Plaid data engineer interview, pipelines and SQL and what else they actually test

ds_dmitri · 4 replies

Completed the Plaid data engineering loop a couple months ago for a senior DE role. Sharing because data eng interviews vary wildly by company and I spent two weeks prepping for the wrong things.

Here's the actual format: one OA (SQL-heavy), one live coding round, one system design round focused on data pipelines, one behavioral. Four rounds plus the recruiter screen.

The OA SQL: harder than I expected. Not just joins and group-bys. They had a question involving window functions with partitioning, and another that was basically a recursive CTE or a creative use of LAG/LEAD to solve a gap-and-island type problem. If you've been lazy about advanced SQL, sharpen up before applying. I'd say the SQL OA is medium-hard LeetCode equivalent if you calibrate against the SQL section there.

Live coding: Python. A data processing problem. They gave me a dataset-like structure and asked me to transform it, handle edge cases, and then optimize for larger input. Felt like a real data task, not a pure algorithms problem. Understanding pandas would help but they let me use pure Python if I preferred.

System design (the important one): design a financial data pipeline. The context was very Plaid-specific: imagine you're ingesting real-time transaction data from bank connections at scale, normalizing it across inconsistent bank response formats, and serving it reliably to downstream applications. What does that architecture look like?

I talked through: ingestion layer (Kafka for streaming), normalization service (schema registry, handling missing fields), storage (data lake + hot cache for recent transactions), retry logic for failed ingestion, observability. The interviewer pushed hard on "what happens when a bank returns malformed data" and "how do you handle schema drift over time."

Financial data note: they care about auditability. Every pipeline change should be traceable. I mentioned immutable event logs and that landed well.

Total loop: about 5 weeks start to finish. Not lightning fast but not slow. They were communicative.

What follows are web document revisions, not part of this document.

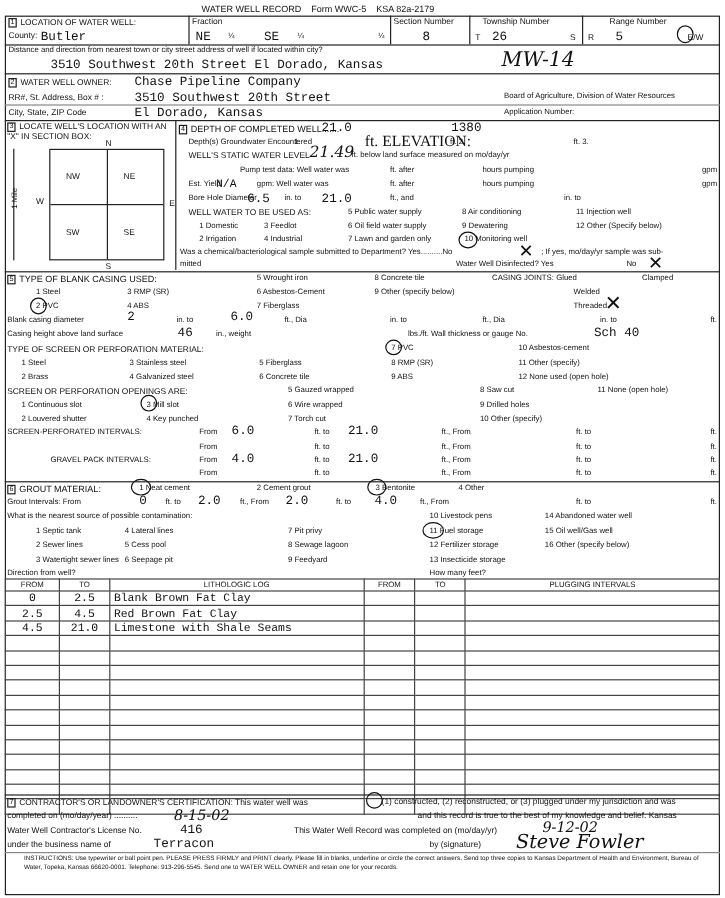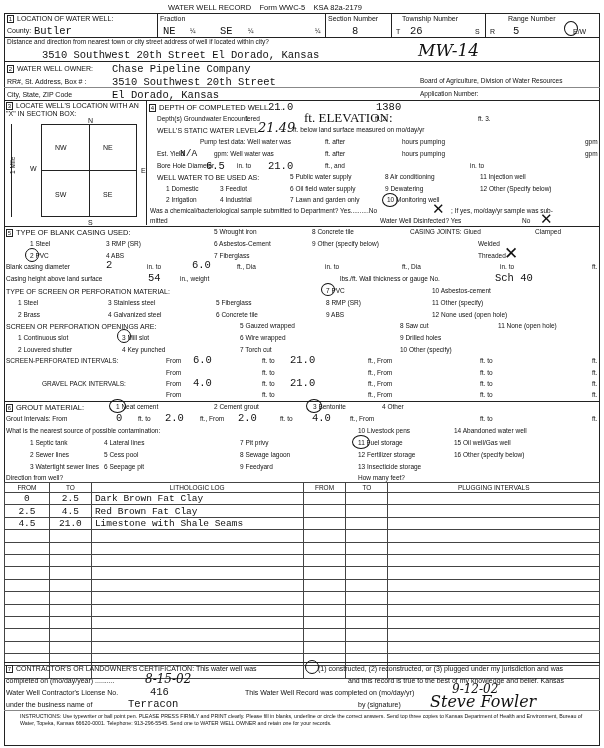--- a/index.html
+++ b/index.html
@@ -178,21 +178,21 @@
 <div class="abs tw" style="left:106px;top:259px;">2</div>
 <div class="abs s" style="left:147px;top:264px;">in. to</div>
 <div class="abs tw" style="left:192px;top:259px;">6.0</div>
 <div class="abs s" style="left:237px;top:264px;">ft., Dia</div>
 <div class="abs s" style="left:325px;top:264px;">in. to</div>
 <div class="abs s" style="left:402px;top:264px;">ft., Dia</div>
 <div class="abs s" style="left:500px;top:264px;">in. to</div>
 <div class="abs s" style="left:592px;top:264px;">ft.</div>
 
 <div class="abs s" style="left:6px;top:276px;">Casing height above land surface</div>
-<div class="abs tw" style="left:148px;top:272px;">54</div>
+<div class="abs tw" style="left:148px;top:272px;">46</div>
 <div class="abs s" style="left:180px;top:276px;">in., weight</div>
 <div class="abs s" style="left:340px;top:276px;">lbs./ft. Wall thickness or gauge No.</div>
 <div class="abs tw" style="left:495px;top:272px;">Sch 40</div>
 
 <div class="abs s" style="left:6px;top:288px;font-size:7px;">TYPE OF SCREEN OR PERFORATION MATERIAL:</div>
 <div class="abs s" style="left:326px;top:288px;">7 PVC</div>
 <div class="circ" style="left:321px;top:283px;width:14px;height:13px;"></div>
 <div class="abs s" style="left:432px;top:288px;">10 Asbestos-cement</div>
 <div class="abs s" style="left:18px;top:300px;">1 Steel</div>
 <div class="abs s" style="left:108px;top:300px;">3 Stainless steel</div>
@@ -306,21 +306,21 @@
       <th>LITHOLOGIC LOG</th>
       <th>FROM</th>
       <th>TO</th>
       <th>PLUGGING INTERVALS</th>
     </tr>
   </thead>
   <tbody>
     <tr>
       <td style="text-align:center">0</td>
       <td style="text-align:center">2.5</td>
-      <td>Dark Brown Fat Clay</td>
+      <td>Blank Brown Fat Clay</td>
       <td></td>
         <td></td>
         <td></td>
     </tr>
     <tr>
       <td style="text-align:center">2.5</td>
       <td style="text-align:center">4.5</td>
       <td>Red Brown Fat Clay</td>
       <td></td>
         <td></td>

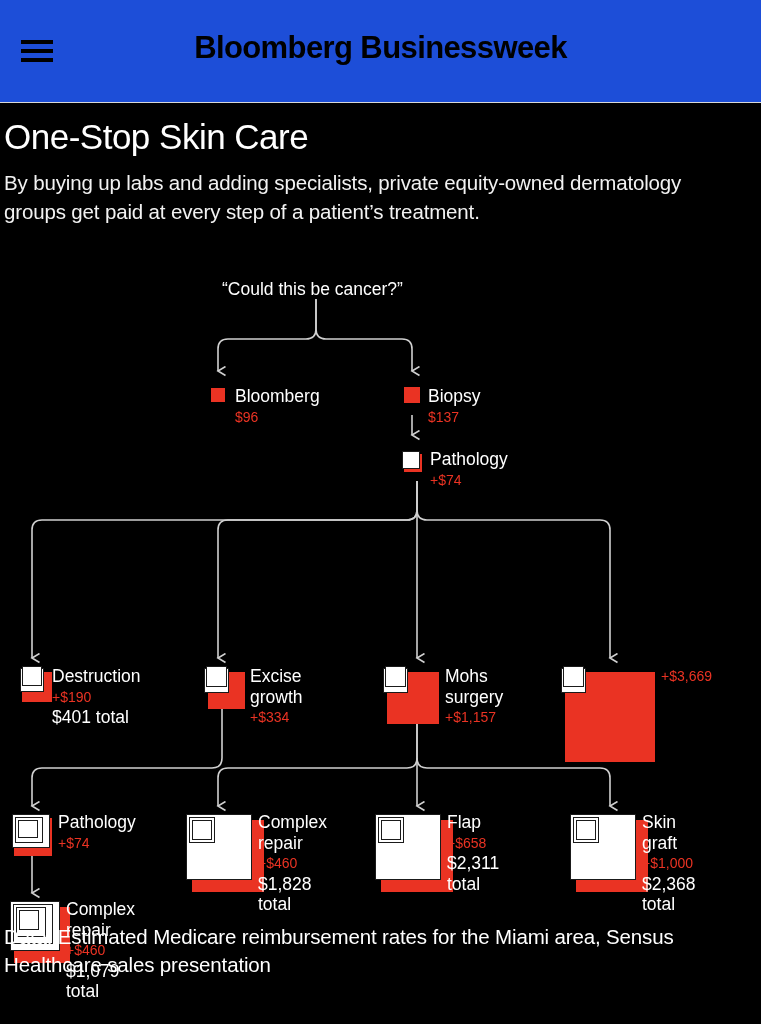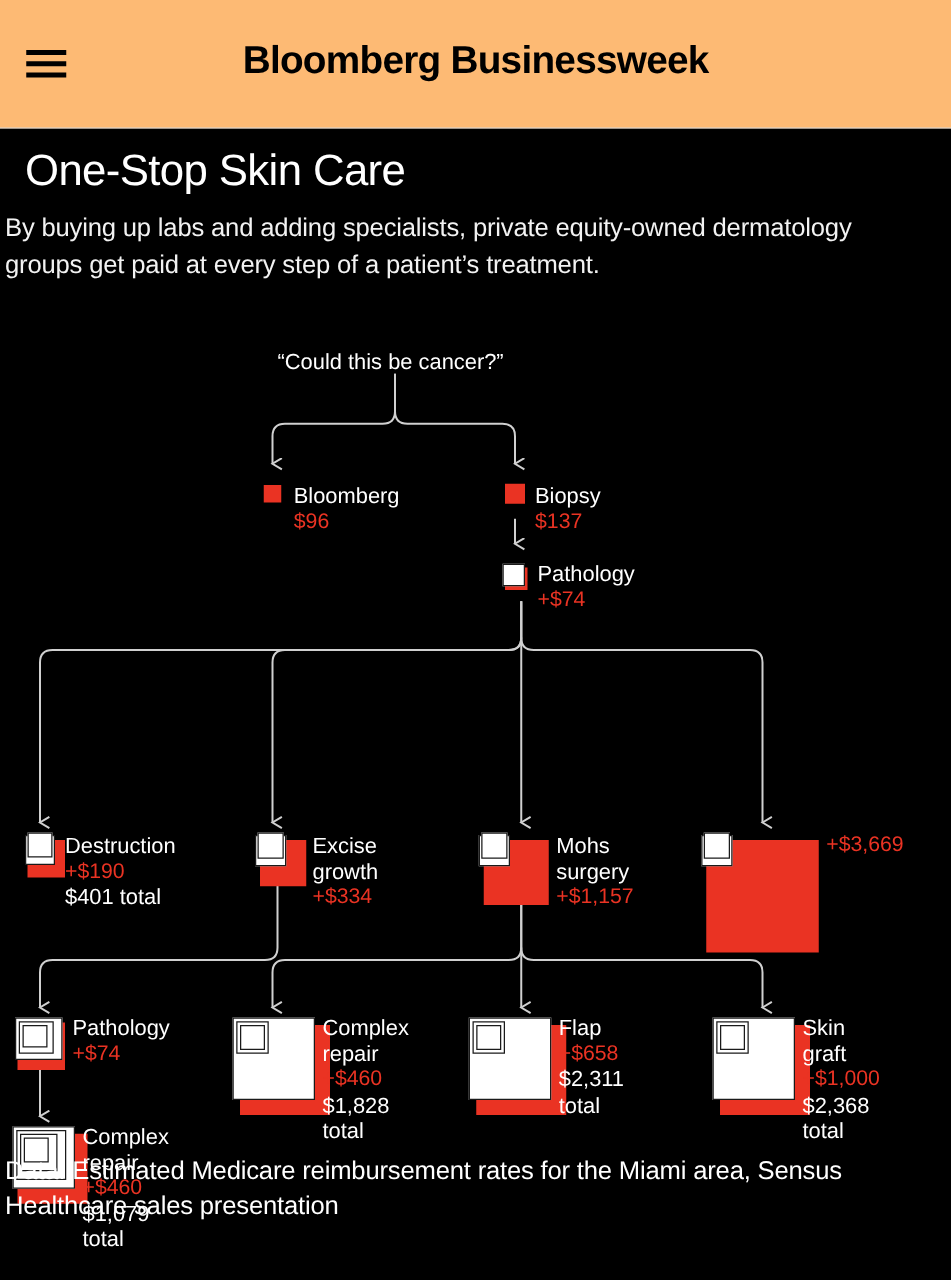--- a/index.html
+++ b/index.html
@@ -9,21 +9,21 @@
     height: 1024px;
     background: #000;
     font-family: "Liberation Sans", sans-serif;
     overflow: hidden;
   }
 
   
   #nav-bar {
     position: absolute; left: 0; top: 0;
     width: 761px; height: 103px;
-    background: #fdba74;
+    background: #1d4ed8;
     border-bottom: 1px solid #d9d9d9;
   }
   #menu-button {
     position: absolute; left: 20px; top: 38px;
     width: 34px; height: 26px;
     display: flex; flex-direction: column; justify-content: space-between;
     padding: 2px 1px;
     cursor: pointer;
   }
   #menu-button span { display: block; height: 4px; background: #000; border-radius: 0; }
@@ -40,21 +40,20 @@
   
   #article {
     position: absolute; left: 0; top: 103px;
     width: 761px; height: 921px;
     background: #000; color: #fff;
   }
   #headline {
     position: absolute; left: 4px; top: 14px;
     font-size: 35px; font-weight: 400; color: #ffffff;
     letter-spacing: -0.5px;
-    margin-left: 16px;
   }
   #dek {
     position: absolute; left: 4px; top: 65px; width: 730px;
     font-size: 20.5px; line-height: 29px; color: #f2f2f2;
     letter-spacing: -0.15px;
   }
 
   
   #graphic {
     position: absolute; left: 0; top: 150px;
@@ -68,21 +67,21 @@
     font-size: 17.5px; color: #ffffff; white-space: nowrap;
   }
 
   
   .node { position: absolute; }
   .node-icon { position: absolute; left: 0; top: 0; }
   .node-text { position: absolute; }
   .node-label {
     font-size: 17.5px; line-height: 20.5px; color: #ffffff; white-space: pre-line;
   }
-  .node-cost  { font-size: 17px; line-height: 20.5px; color: #ea3323; }
+  .node-cost  { font-size: 14px; line-height: 20.5px; color: #ea3323; }
   .node-total { font-size: 17.5px; line-height: 20.5px; color: #ffffff; }
 
   
   .red-block { position: absolute; background: #ea3323; }
   .white-card {
     position: absolute; background: #ffffff;
     border: 1.5px solid #1a1a1a;
   }
   .plain-red { position: absolute; background: #ea3323; }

Comp for senior DE in SF: my offer was around $220-240k TC, mostly salary-heavy with a modest equity component compared to pure SWE roles. Worth asking about equity vesting schedule specifically.

4 replies

ops_omar

The gap-and-island SQL problem on an OA is kind of brutal. That's usually a "do you actually understand window functions" filter. Did they give you any hints or was it fully cold?

analyst_ana

Do they hire more junior data engineers or is the DE loop pretty much all senior-level? I'm a BI analyst with 3 years of experience thinking about moving into DE and wondering if Plaid would even consider me.

de_derek

I only saw senior/staff DE roles listed when I was searching. That doesn't mean junior roles don't exist, just that they're not publicly posted at the same volume. Might be worth reaching out to a recruiter directly to ask. They seemed open to that kind of question.

infra_ines

Schema drift over time is such a real problem with external data sources. I'd be curious what answer they were looking for there. Did they want schema registry with versioning, or more like contract testing, or something else entirely?